6. Socks or no socks, that’s a very good question

Socks are very much a comfort factor and it took me a while to get rid of them and run barefoot in my trainers. But have you ever tried putting socks on wet feet after a swim? Nightmare, right? Consider running without socks in your trainers. Decide which trainers you will wear in the race. Put them on your bare feet and go for a little run. You may notice some “hot spots” developing. Those are the danger areas for blisters. Here’s what you do: get a pot of Vaseline or similar, remember where the hotspots are in your shoe and generously put some dabs of Vaseline on those spots. Tying shoe laces takes some time, consider getting quick laces, there are various options out there. And lastly: your feet will be wet after the swim. If you dust the inside of your running (and/ or cycling shoes) with a bit of baby powder, you can slip in easier.
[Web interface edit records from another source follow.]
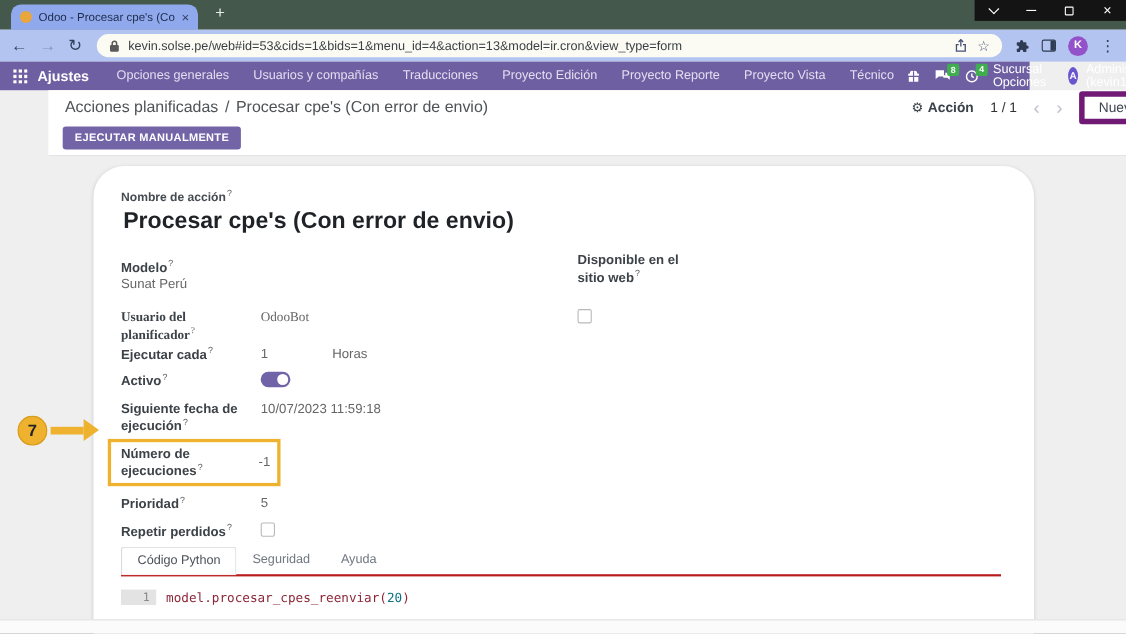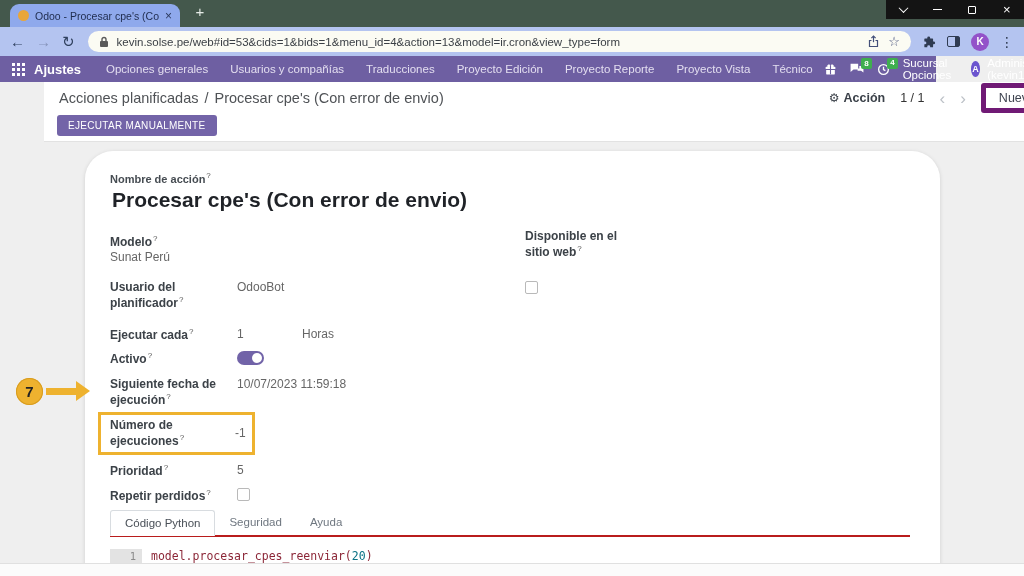--- a/index.html
+++ b/index.html
@@ -68,7 +68,7 @@
   .btn-nuevo { background:#fff; border:5px solid #701a75; border-radius:3px; padding:3px 13px;
                font-size:12.5px; color:#3f4450; }
   .cp-row2 { padding:1px 13px; }
-  .btn-run { display:inline-block; background:#7364a8; color:#fff; font-size:10px; font-weight:400;
+  .btn-run { display:inline-block; background:#7364a8; color:#fff; font-size:10px; font-weight:700;
              letter-spacing:.3px; padding:5px 11px; border-radius:3px; border:none; }
 
   

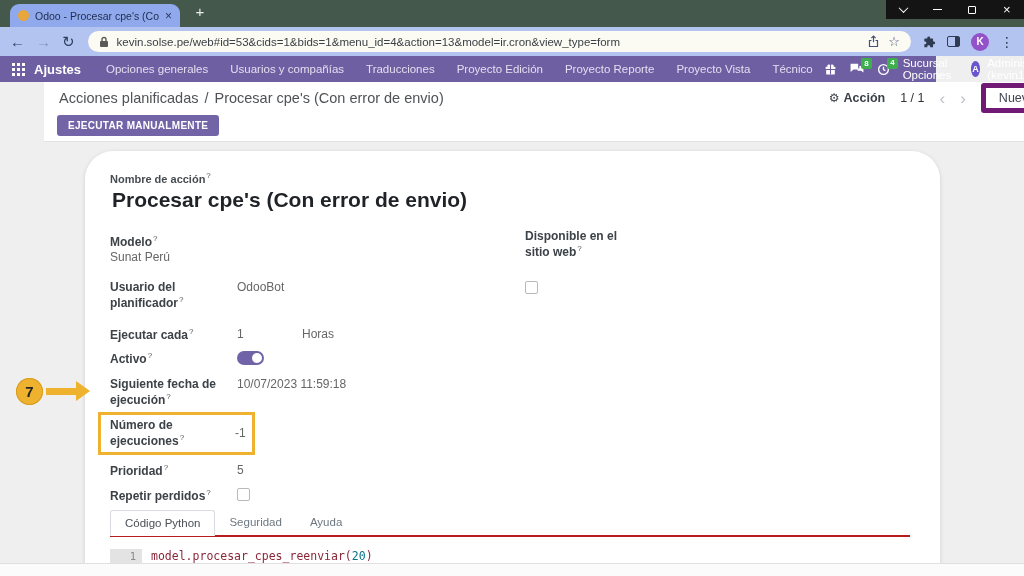--- a/index.html
+++ b/index.html
@@ -84,7 +84,7 @@
   .flabel { width:122px; margin-right:5px; font-size:12px; font-weight:600; color:#3c4248; flex-shrink:0; line-height:1.25; }
   .fvalue { font-size:12px; color:#666; line-height:1.3; }
   .w65 { width:65px; }
-  .mb15{margin-bottom:15px;flex-direction:column;} .mb11{margin-bottom:16px;} .mb10{margin-bottom:10px;}
+  .mb15{margin-bottom:15px;flex-direction:column;} .mb11{margin-bottom:2px;font-family:Liberation Serif, serif;} .mb10{margin-bottom:10px;}
   .mb9{margin-bottom:9px;} .mb8{margin-bottom:8px;} .mb4{margin-bottom:4px;}
   .toggle { width:27px; height:14px; background:#7163a8; border-radius:8px; position:relative; }
   .toggle::after { content:""; position:absolute; right:2px; top:2px; width:10px; height:10px;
7. Don’t try anything new on race day

A lot of people start to panic immediately before the race. They read an article in a triathlon magazine or on an online forum or have a chat with a fellow competitor or an exhibitor at the expo about the newest gadget on the market that makes your transition even faster. This then casts doubt on your mind whether you’ve got it all worked out, whether the gadget would make a difference. If you think it will, by all means buy the gadget if you can get a good price, but DO NOT use it for the first time on race day. Trying new stuff on race day is generally a recipe for disaster. Don’t try any new techniques taking your wetsuit off or decide to try a flying mount that you haven’t practised before because the pros and other competitors do it. Stick with what you know! You should not introduce anything new (including shoes, nutrition, kit, technique) any less than three weeks before the race. Remember, it’s about confidence and knowing that can comfortably do what you have to!

8. Smile!

Even if you are racing, triathlon is about enjoyment and the joy of movement. It’s about the atmosphere, the scenery. Soak it up! Enjoy it! Show it! Smile. Apart from looking better in race pictures with a smile on your face, smiling also releases hormones that make you feel good. You’ll relax, which in turn will put you back in control of the situation, takes away some of the pain, and if necessary enables you to focus back on the task.

I hope you’ll find this helpful. These little tips and tricks were all part of my learning process of doing triathlon. And yes, at one stage or other, I’ve got them all wrong, every single one of them. There’s really only two things you can do about it: practice and smile!